Le casse-tête de Larbi Belarbi !

L’année 2009 est à oublier très vite pour les secteurs qui ont bu la tasse à cause de la crise mondiale. Dans le secteur de l’automobile, un des plus touchés au Maroc, on pense déjà à 2010 qui apparemment sera de loin meilleure. C’est du moins ce que laisse entendre Larbi Belarbi, président de l’Association marocaine des industriels et carrossiers automobile (Amica).
Selon lui, la croissance du secteur en 2010 avoisinera les 15%. Une performance à relativiser tout de même, étant donné que 2009 a été une année de baisse. Pour autant, la reprise sera au rendez-vous et le patron de l’Amica en veut pour preuve le redressement enregistré depuis quelques mois et qui fera que l’exercice sera bouclé avec un recul d’à peine 10% alors qu’il frôlait les 60% en début d’année.

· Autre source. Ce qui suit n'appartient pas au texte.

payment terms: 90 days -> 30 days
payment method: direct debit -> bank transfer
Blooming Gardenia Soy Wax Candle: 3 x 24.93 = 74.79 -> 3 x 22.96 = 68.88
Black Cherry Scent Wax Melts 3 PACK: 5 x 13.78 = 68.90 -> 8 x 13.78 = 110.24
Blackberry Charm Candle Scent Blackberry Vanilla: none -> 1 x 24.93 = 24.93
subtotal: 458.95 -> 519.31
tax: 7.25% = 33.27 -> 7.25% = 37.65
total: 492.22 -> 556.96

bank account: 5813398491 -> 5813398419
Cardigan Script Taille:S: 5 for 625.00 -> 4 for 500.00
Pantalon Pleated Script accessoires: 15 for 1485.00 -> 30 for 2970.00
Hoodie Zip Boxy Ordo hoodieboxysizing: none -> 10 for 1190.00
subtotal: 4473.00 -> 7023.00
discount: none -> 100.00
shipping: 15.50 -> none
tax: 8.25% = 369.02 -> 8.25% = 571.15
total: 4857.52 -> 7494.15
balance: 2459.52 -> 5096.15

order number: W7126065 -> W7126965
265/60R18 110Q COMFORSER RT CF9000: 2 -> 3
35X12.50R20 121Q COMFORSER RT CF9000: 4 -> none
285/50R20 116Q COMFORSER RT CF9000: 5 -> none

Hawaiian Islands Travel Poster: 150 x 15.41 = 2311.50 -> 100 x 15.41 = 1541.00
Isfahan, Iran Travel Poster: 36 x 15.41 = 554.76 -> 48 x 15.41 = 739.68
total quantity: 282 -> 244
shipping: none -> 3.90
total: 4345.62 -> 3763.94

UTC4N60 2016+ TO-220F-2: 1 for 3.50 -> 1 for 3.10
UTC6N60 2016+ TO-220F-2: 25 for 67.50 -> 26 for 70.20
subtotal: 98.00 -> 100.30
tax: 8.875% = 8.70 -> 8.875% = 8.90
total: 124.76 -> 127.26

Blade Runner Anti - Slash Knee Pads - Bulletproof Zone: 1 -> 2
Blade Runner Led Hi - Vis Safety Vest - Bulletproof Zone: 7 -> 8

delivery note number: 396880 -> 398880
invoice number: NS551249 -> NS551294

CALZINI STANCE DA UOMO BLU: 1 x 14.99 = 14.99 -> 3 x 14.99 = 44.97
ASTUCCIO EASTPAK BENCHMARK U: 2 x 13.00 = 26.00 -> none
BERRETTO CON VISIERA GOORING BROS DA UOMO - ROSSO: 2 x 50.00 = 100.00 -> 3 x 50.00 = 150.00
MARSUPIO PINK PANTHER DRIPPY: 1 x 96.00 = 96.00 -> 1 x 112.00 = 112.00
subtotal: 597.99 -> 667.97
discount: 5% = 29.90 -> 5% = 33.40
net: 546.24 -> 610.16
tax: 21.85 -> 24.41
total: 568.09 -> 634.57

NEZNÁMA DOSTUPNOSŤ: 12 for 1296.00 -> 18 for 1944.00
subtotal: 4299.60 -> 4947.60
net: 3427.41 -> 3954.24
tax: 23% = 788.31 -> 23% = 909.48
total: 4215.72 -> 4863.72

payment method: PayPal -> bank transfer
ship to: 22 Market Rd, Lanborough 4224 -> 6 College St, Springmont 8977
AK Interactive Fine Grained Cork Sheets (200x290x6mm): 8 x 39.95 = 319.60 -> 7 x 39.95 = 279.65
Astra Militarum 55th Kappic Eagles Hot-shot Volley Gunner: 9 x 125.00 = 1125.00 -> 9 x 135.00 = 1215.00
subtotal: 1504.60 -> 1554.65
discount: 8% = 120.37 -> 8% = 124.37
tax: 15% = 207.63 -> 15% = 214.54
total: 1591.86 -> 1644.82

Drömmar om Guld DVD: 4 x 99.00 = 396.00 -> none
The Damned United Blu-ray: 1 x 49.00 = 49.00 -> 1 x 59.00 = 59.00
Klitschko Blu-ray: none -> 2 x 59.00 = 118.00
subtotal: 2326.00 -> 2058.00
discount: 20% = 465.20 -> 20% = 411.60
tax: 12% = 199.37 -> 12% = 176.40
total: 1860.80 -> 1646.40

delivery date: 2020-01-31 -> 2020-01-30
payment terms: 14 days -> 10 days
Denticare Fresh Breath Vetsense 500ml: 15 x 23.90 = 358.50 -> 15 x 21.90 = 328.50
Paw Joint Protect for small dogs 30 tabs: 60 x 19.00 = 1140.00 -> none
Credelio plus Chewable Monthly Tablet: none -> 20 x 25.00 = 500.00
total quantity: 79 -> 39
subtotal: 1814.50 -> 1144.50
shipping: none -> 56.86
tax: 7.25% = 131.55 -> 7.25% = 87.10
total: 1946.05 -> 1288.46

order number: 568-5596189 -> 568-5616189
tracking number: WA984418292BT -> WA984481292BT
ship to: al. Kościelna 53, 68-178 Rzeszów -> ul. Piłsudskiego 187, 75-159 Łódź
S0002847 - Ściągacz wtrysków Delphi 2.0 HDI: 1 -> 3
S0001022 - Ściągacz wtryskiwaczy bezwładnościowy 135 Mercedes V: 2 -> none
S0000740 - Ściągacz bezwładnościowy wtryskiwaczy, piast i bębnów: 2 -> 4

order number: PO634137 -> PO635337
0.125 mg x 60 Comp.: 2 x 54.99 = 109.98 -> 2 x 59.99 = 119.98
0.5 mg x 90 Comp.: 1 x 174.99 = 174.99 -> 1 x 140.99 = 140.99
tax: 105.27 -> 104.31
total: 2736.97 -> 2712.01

Cela dit, la partie n’est pas gagnée d’avance car, à l’horizon, pointe un autre problème : le déficit de main-d’œuvre qualifiée par M. Belarbi de véritable casse-tête. Il en donne pour preuve les 1 000 techniciens spécialisés titulaires de BTS, que le Maroc forme chaque année et qui sont largement en deçà des besoins actuels du marché et surtout des demandes futures notamment avec la naissance d’industries d’équipement automobile autour du projet de Renault à Tanger. D’ailleurs, ce n’est pas pour rien que le constructeur français a décidé d’investir 82 MDH pour monter son propre centre de formation qui ouvrira ses portes à Tanger en septembre 2010.
Dans la foulée, l’Etat marocain a promis lui aussi de faire le nécessaire : trois autres centres de formation aux métiers de l’automobile ouvriront successivement en 2012, 2013 et 2014 à Tanger, Casablanca et Kénitra. Montant de l’investissement : 176 MDH.